Items listed in a dataset
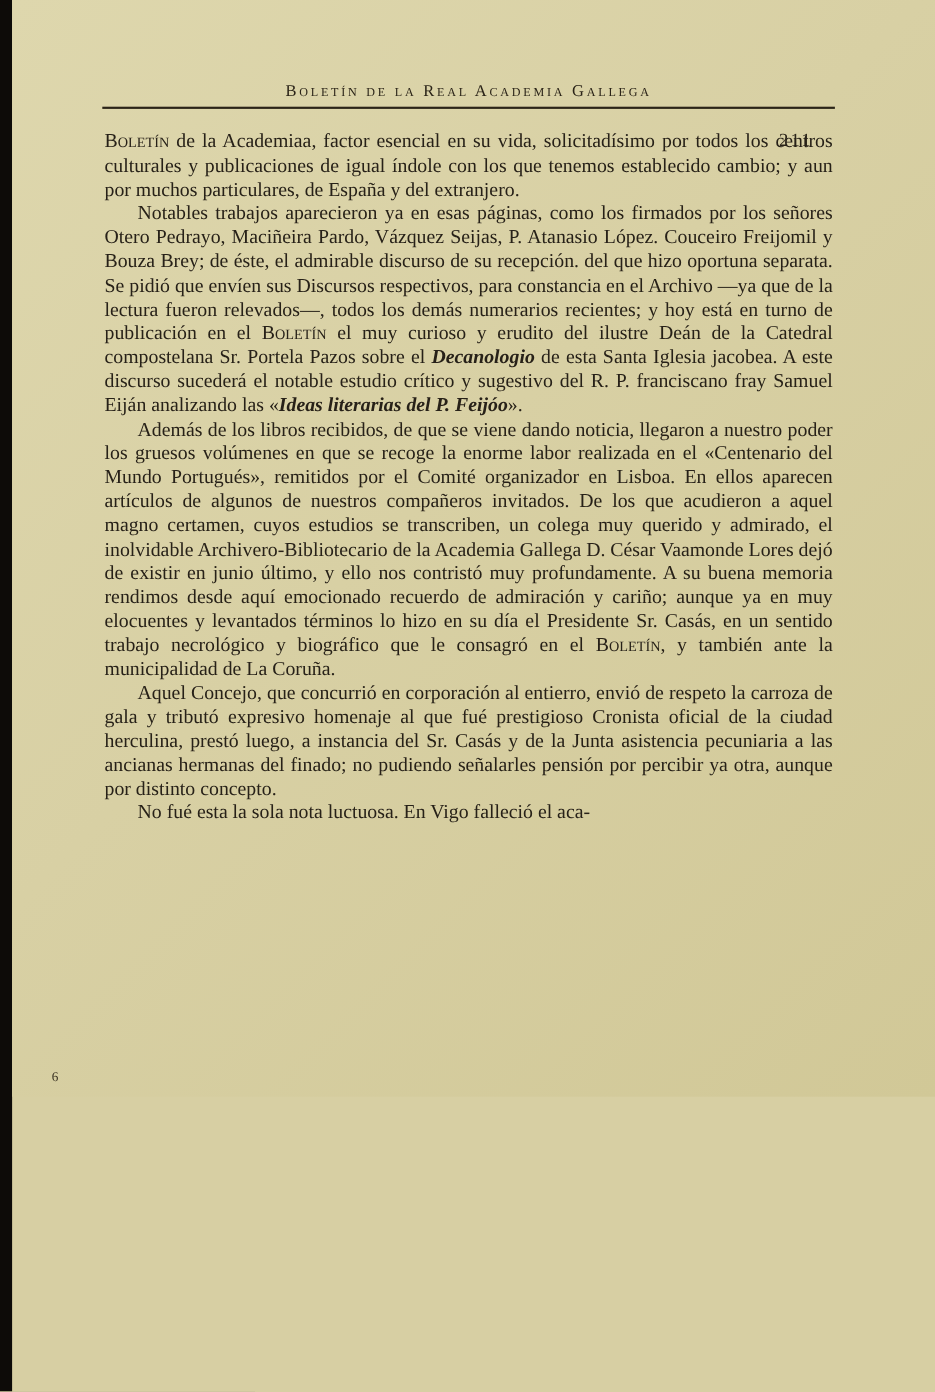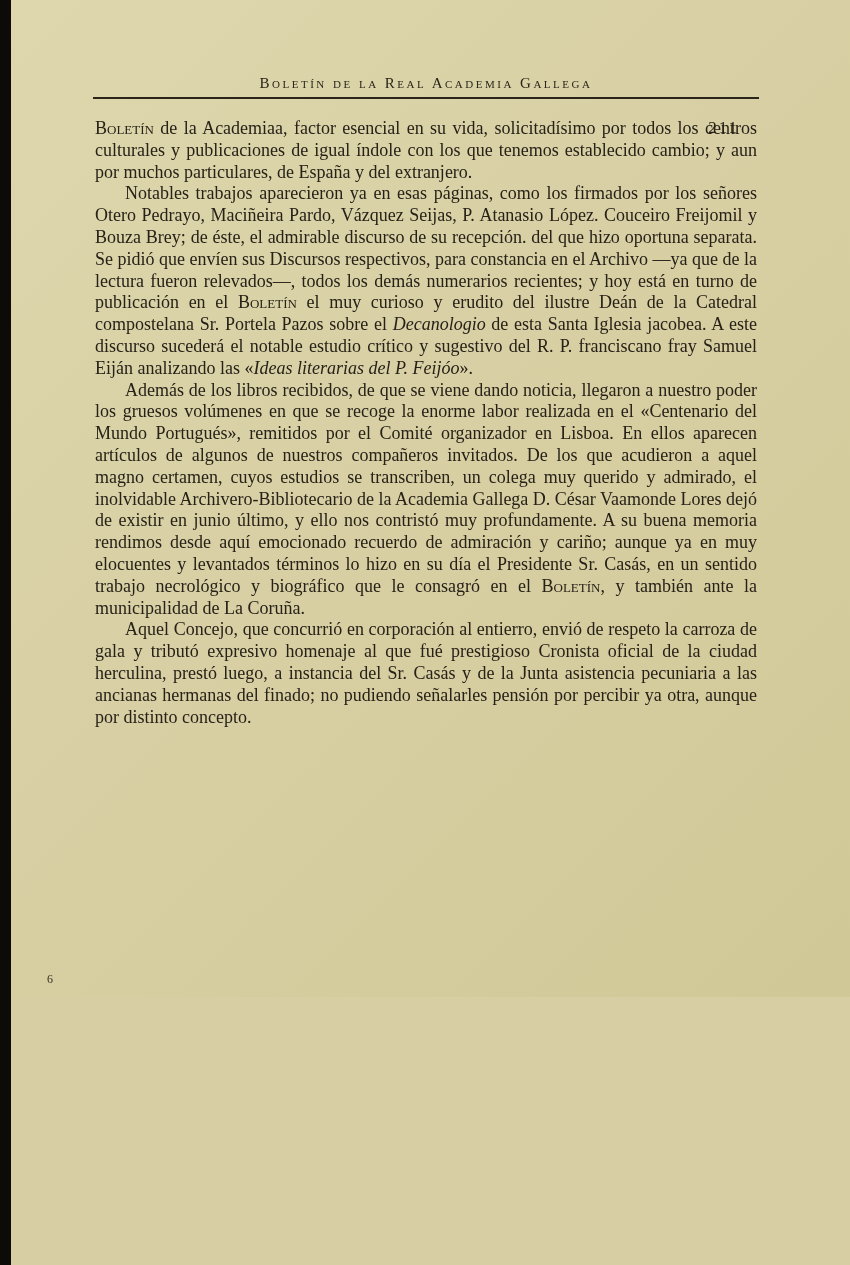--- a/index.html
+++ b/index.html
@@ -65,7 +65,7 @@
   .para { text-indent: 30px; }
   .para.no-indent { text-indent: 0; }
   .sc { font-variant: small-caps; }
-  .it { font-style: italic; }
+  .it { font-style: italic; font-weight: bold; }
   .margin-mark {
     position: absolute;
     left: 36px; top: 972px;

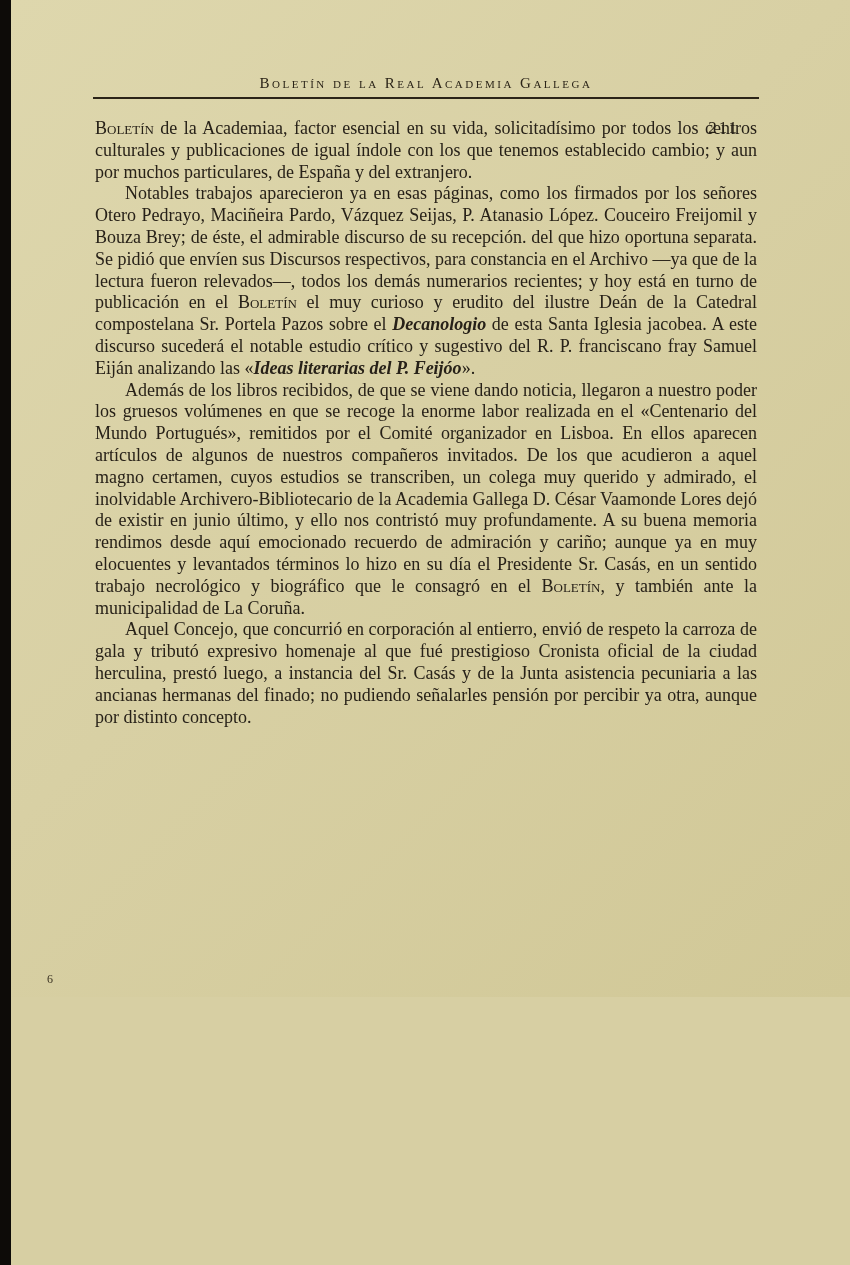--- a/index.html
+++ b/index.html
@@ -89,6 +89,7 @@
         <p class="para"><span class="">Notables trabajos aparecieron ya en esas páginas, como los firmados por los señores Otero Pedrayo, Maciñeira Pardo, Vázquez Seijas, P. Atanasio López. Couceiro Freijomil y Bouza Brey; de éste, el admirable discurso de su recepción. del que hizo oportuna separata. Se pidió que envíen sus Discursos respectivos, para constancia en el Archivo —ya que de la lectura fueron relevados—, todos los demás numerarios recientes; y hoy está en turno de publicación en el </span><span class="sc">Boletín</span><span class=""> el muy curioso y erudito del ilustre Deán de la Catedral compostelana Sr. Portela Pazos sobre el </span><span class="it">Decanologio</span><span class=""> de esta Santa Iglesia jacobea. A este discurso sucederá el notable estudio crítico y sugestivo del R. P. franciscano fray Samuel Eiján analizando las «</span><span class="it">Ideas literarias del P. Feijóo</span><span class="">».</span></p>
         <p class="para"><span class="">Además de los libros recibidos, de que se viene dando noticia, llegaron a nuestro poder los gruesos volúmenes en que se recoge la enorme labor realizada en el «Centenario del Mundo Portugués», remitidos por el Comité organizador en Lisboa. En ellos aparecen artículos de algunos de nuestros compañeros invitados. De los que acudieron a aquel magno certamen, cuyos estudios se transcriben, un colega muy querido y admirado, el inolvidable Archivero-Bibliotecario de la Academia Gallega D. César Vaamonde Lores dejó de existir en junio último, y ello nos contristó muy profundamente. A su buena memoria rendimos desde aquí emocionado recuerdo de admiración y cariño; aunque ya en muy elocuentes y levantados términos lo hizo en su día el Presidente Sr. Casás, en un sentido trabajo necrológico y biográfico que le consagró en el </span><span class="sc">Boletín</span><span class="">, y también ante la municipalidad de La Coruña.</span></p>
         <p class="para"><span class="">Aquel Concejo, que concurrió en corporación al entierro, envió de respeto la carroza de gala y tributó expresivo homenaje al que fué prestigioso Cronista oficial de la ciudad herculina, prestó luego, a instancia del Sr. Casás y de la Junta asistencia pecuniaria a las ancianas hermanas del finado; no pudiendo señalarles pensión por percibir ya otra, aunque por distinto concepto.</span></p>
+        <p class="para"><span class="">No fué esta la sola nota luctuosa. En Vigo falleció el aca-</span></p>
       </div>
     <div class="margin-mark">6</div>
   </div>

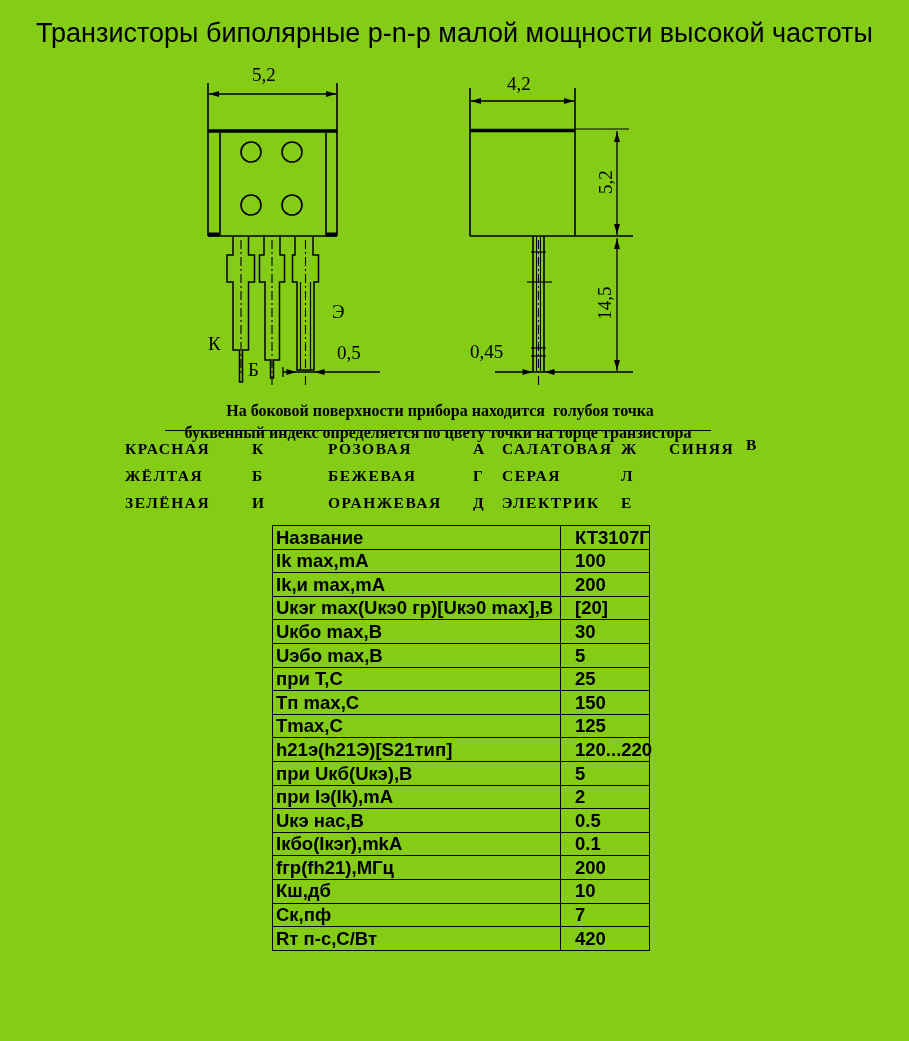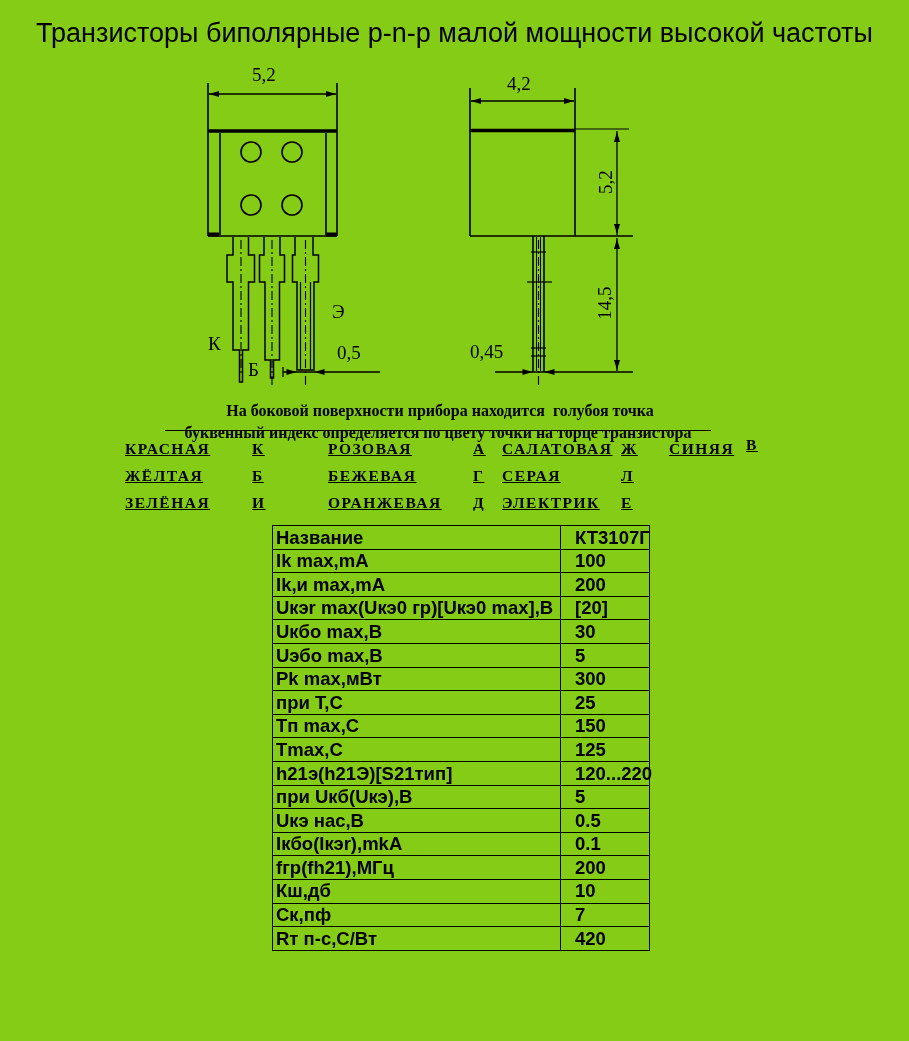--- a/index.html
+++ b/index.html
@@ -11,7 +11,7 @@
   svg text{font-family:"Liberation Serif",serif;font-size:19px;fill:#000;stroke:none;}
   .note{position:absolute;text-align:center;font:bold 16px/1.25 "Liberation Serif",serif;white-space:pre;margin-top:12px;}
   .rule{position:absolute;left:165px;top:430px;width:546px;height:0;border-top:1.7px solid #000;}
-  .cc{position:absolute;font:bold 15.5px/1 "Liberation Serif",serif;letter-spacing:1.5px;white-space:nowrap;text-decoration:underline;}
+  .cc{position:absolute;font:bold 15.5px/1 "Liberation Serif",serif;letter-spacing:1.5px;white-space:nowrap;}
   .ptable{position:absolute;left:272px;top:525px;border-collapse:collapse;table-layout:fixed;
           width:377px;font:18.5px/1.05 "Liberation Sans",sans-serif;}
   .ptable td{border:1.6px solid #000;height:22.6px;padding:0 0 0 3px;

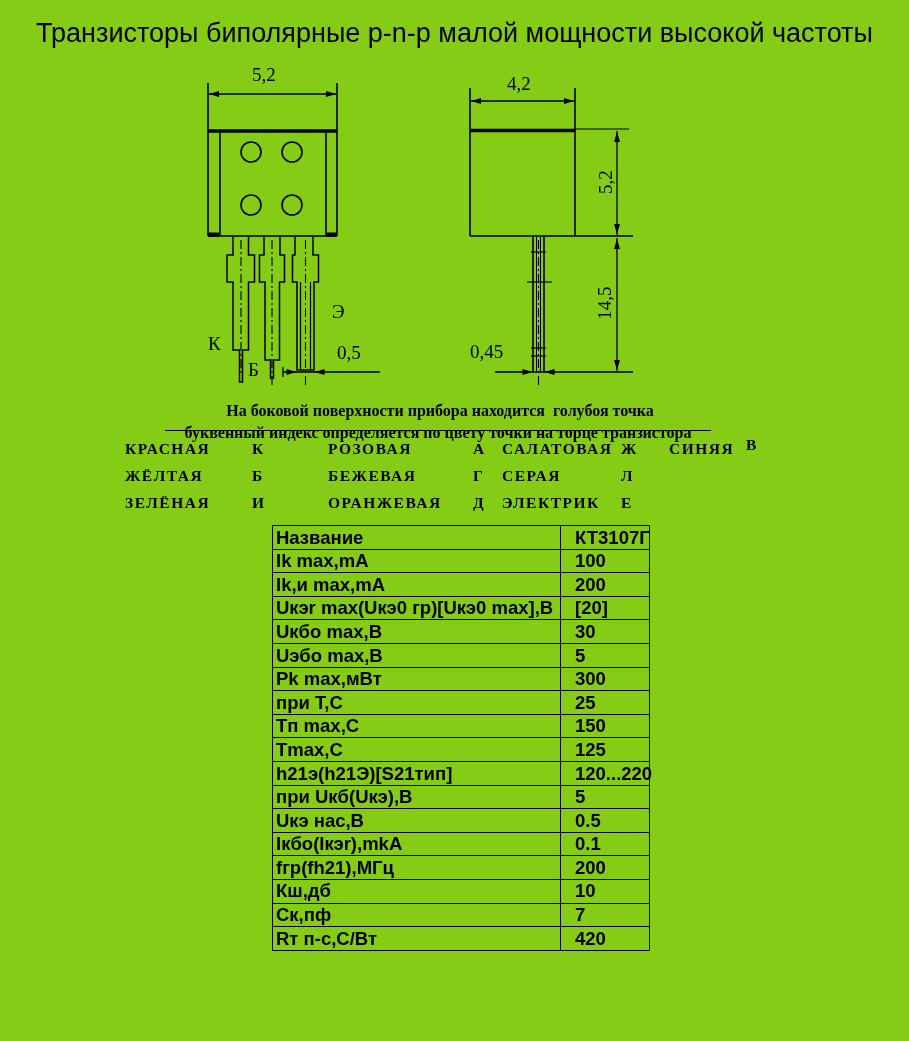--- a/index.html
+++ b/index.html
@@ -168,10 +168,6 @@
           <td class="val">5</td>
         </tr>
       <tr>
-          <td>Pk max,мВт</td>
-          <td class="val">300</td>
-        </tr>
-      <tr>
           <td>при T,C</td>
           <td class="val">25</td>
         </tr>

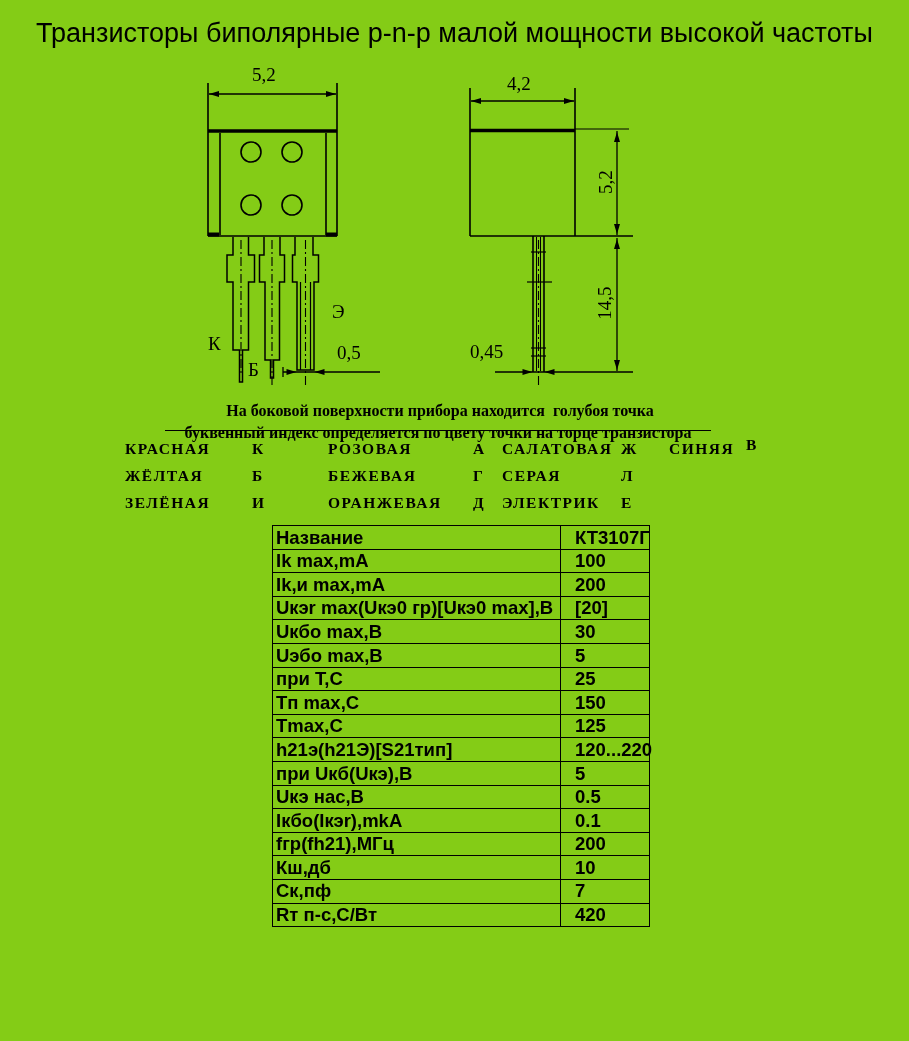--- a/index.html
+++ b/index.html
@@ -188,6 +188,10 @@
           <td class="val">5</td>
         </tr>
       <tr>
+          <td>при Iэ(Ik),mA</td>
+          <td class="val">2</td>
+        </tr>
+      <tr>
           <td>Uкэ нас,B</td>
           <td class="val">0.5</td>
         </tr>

**PROBLEM STATEMENT:** In the answer, repeat exactly the lines from the top of the entries above through the line with "trabajos aparecieron ya", and leave pictures out of it.

**SOLUTION FOR THIS PROBLEM:**
--- a/index.html
+++ b/index.html
@@ -65,7 +65,7 @@
   .para { text-indent: 30px; }
   .para.no-indent { text-indent: 0; }
   .sc { font-variant: small-caps; }
-  .it { font-style: italic; }
+  .it { font-style: italic; font-weight: bold; }
   .margin-mark {
     position: absolute;
     left: 36px; top: 972px;

--- a/index.html
+++ b/index.html
@@ -89,6 +89,7 @@
         <p class="para"><span class="">Notables trabajos aparecieron ya en esas páginas, como los firmados por los señores Otero Pedrayo, Maciñeira Pardo, Vázquez Seijas, P. Atanasio López. Couceiro Freijomil y Bouza Brey; de éste, el admirable discurso de su recepción. del que hizo oportuna separata. Se pidió que envíen sus Discursos respectivos, para constancia en el Archivo —ya que de la lectura fueron relevados—, todos los demás numerarios recientes; y hoy está en turno de publicación en el </span><span class="sc">Boletín</span><span class=""> el muy curioso y erudito del ilustre Deán de la Catedral compostelana Sr. Portela Pazos sobre el </span><span class="it">Decanologio</span><span class=""> de esta Santa Iglesia jacobea. A este discurso sucederá el notable estudio crítico y sugestivo del R. P. franciscano fray Samuel Eiján analizando las «</span><span class="it">Ideas literarias del P. Feijóo</span><span class="">».</span></p>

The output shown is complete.